Islam began with Adam, gradually evolved though the different covenants
and progressive revelations given to the various prophets, and finally
culminated in the final revelation given to Prophet Muhammad ..


Did Islam just copy from Judaism & Christianity?





According to the
Judeo-Christian perspective, Islam did not exist until the ministry and
preaching of Muhammad in the seventh century CE. Originally portrayed as the
anti-Christ by many Christians, the image of Muhammad later began to be
portrayed somewhat more favorably among certain elements of the Christian
clergy and scholars.
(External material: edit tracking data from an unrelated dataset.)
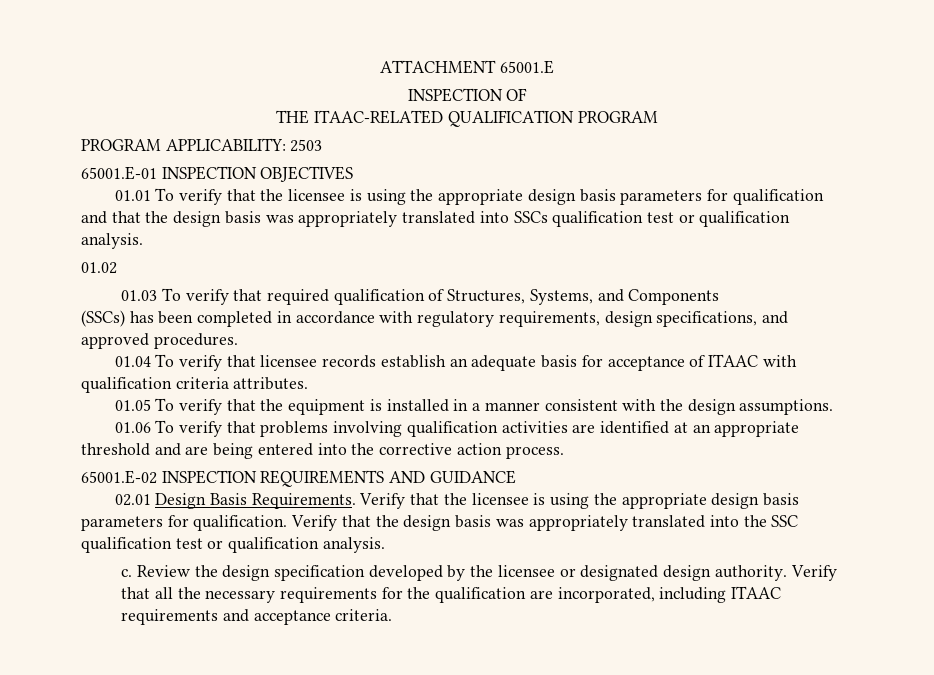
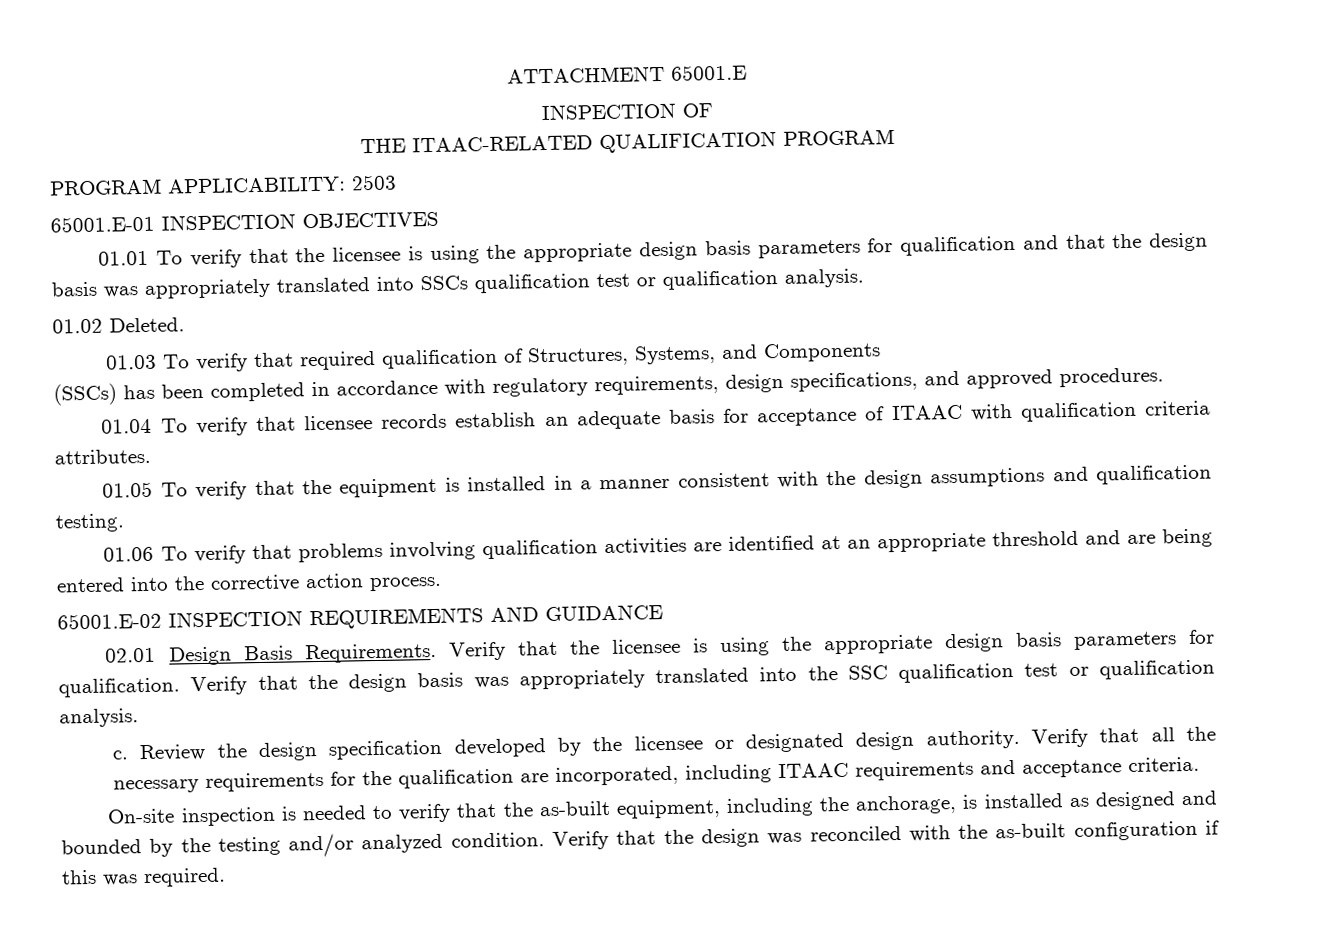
- 01.02
+ 01.02 Deleted.
- 01.05 To verify that the equipment is installed in a manner consistent with the design assumptions.
+ 01.05 To verify that the equipment is installed in a manner consistent with the design assumptions and qualification testing.
+ On-site inspection is needed to verify that the as-built equipment, including the anchorage, is installed as designed and bounded by the testing and/or analyzed condition. Verify that the design was reconciled with the as-built configuration if this was required.

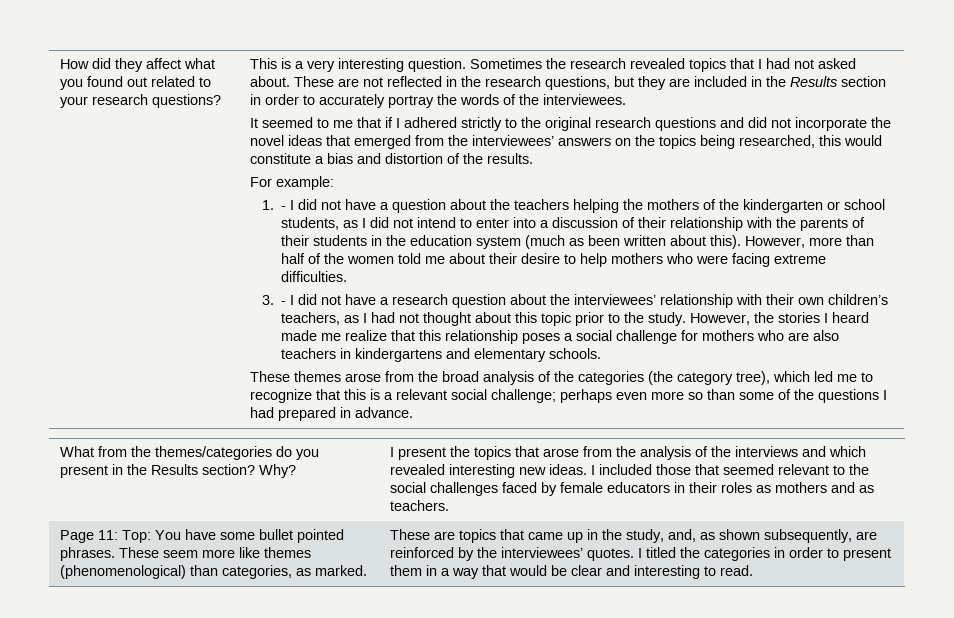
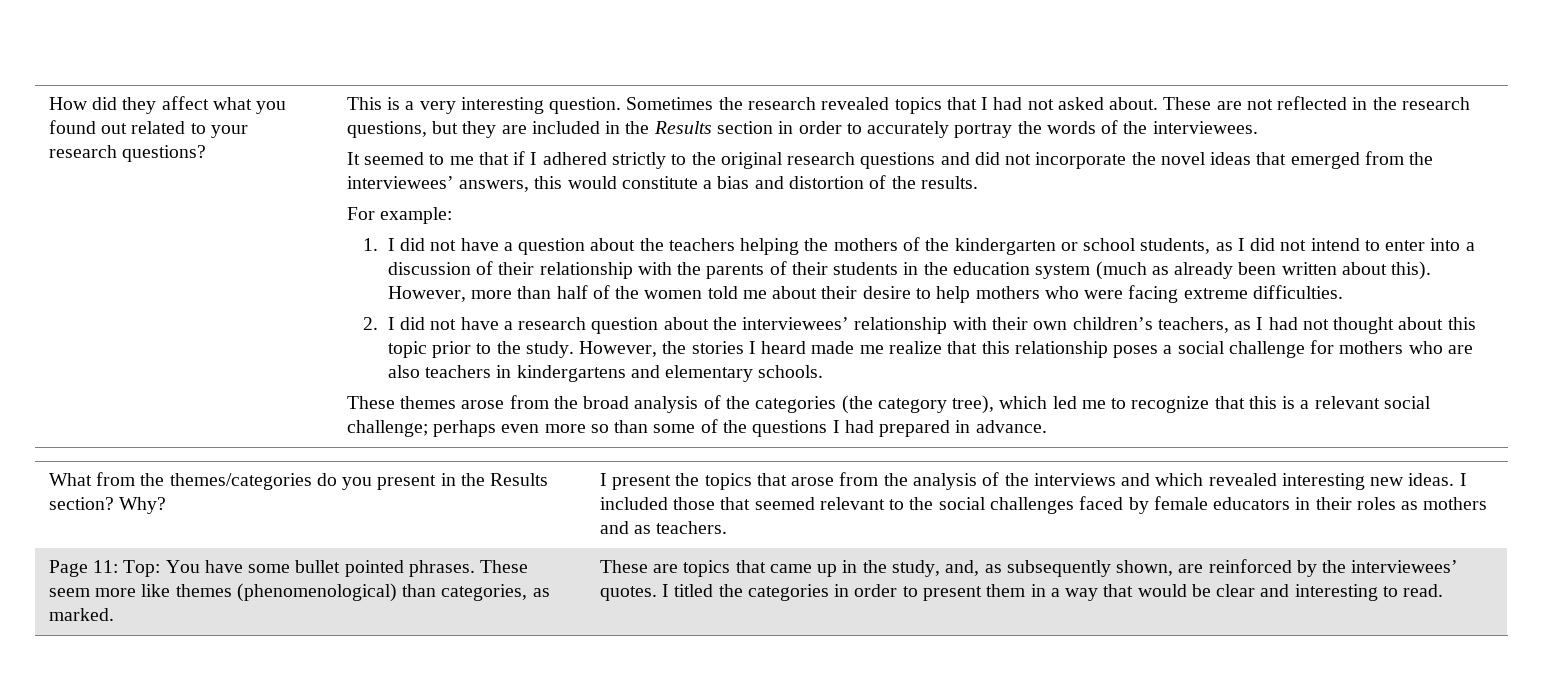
- It seemed to me that if I adhered strictly to the original research questions and did not incorporate the novel ideas that emerged from the interviewees’ answers on the topics being researched, this would constitute a bias and distortion of the results.
+ It seemed to me that if I adhered strictly to the original research questions and did not incorporate the novel ideas that emerged from the interviewees’ answers, this would constitute a bias and distortion of the results.
- 1. - I did not have a question about the teachers helping the mothers of the kindergarten or school students, as I did not intend to enter into a discussion of their relationship with the parents of their students in the education system (much as been written about this).
+ 1. I did not have a question about the teachers helping the mothers of the kindergarten or school students, as I did not intend to enter into a discussion of their relationship with the parents of their students in the education system (much as already been written about this).
- 3. - I did not have a research question about the interviewees’ relationship with their own children’s teachers, as I had not thought about this topic prior to the study.
+ 2. I did not have a research question about the interviewees’ relationship with their own children’s teachers, as I had not thought about this topic prior to the study.
- These are topics that came up in the study, and, as shown subsequently, are reinforced by the interviewees’ quotes.
+ These are topics that came up in the study, and, as subsequently shown, are reinforced by the interviewees’ quotes.

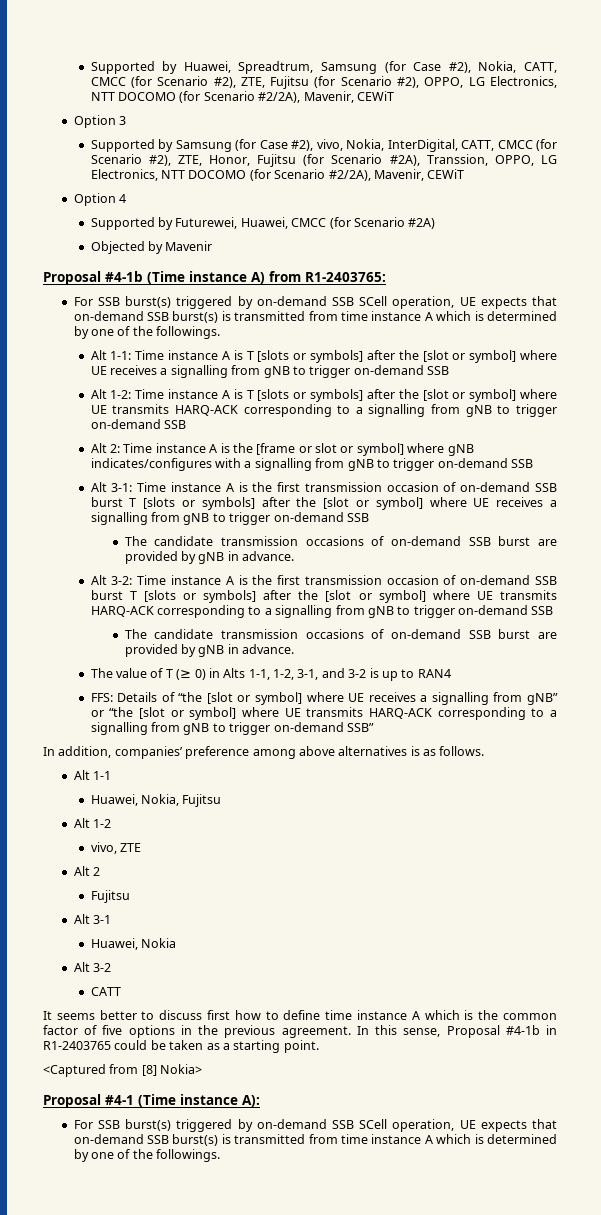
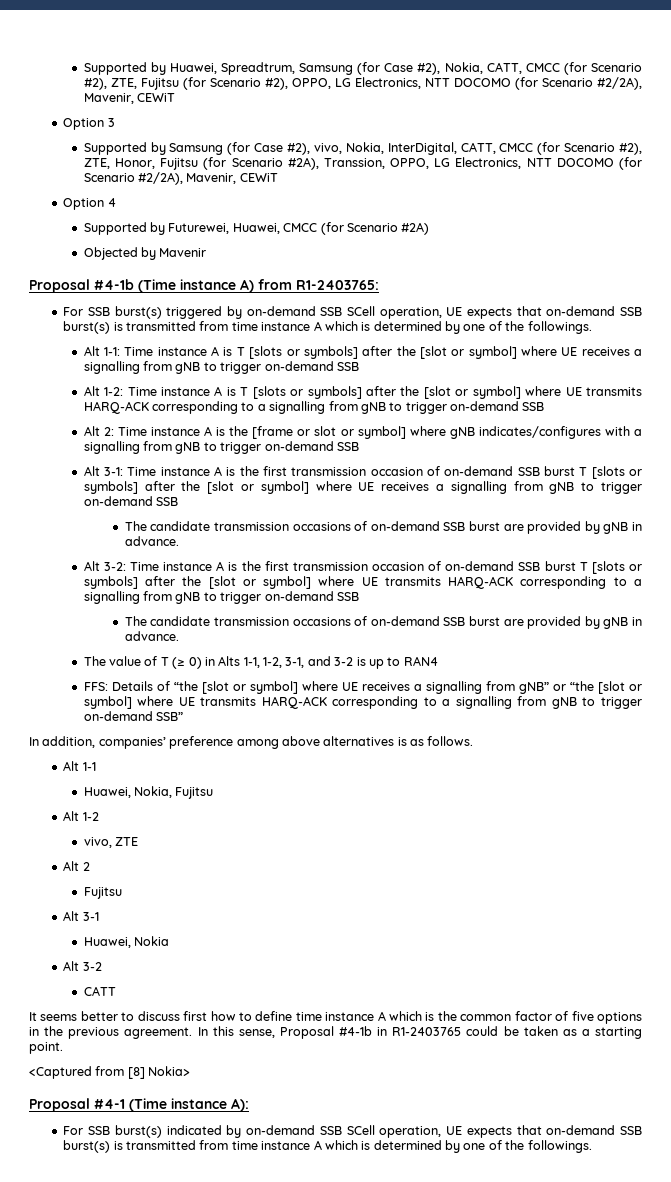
  Proposal #4-1 (Time instance A):
- For SSB burst(s) triggered by on-demand SSB SCell operation, UE expects that on-demand SSB burst(s) is transmitted from time instance A which is determined by one of the followings.
+ For SSB burst(s) indicated by on-demand SSB SCell operation, UE expects that on-demand SSB burst(s) is transmitted from time instance A which is determined by one of the followings.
However, the Judeo-Christian perspective still perceives
that Islam originated with Muhammad, and that Muhammad created Islam by
borrowing heavily from both rabbinical Judaism and from Christianity.
Concerning the alleged borrowing from Christianity, it is traditionally held
that Muhammad most frequently took from the teachings of the Eastern churches
and from a variety of apocryphal Christian writings. Thus, from the
Judeo-Christian perspective, Islam originated in the seventh century CE as an
amalgamation of Judaism and Christianity.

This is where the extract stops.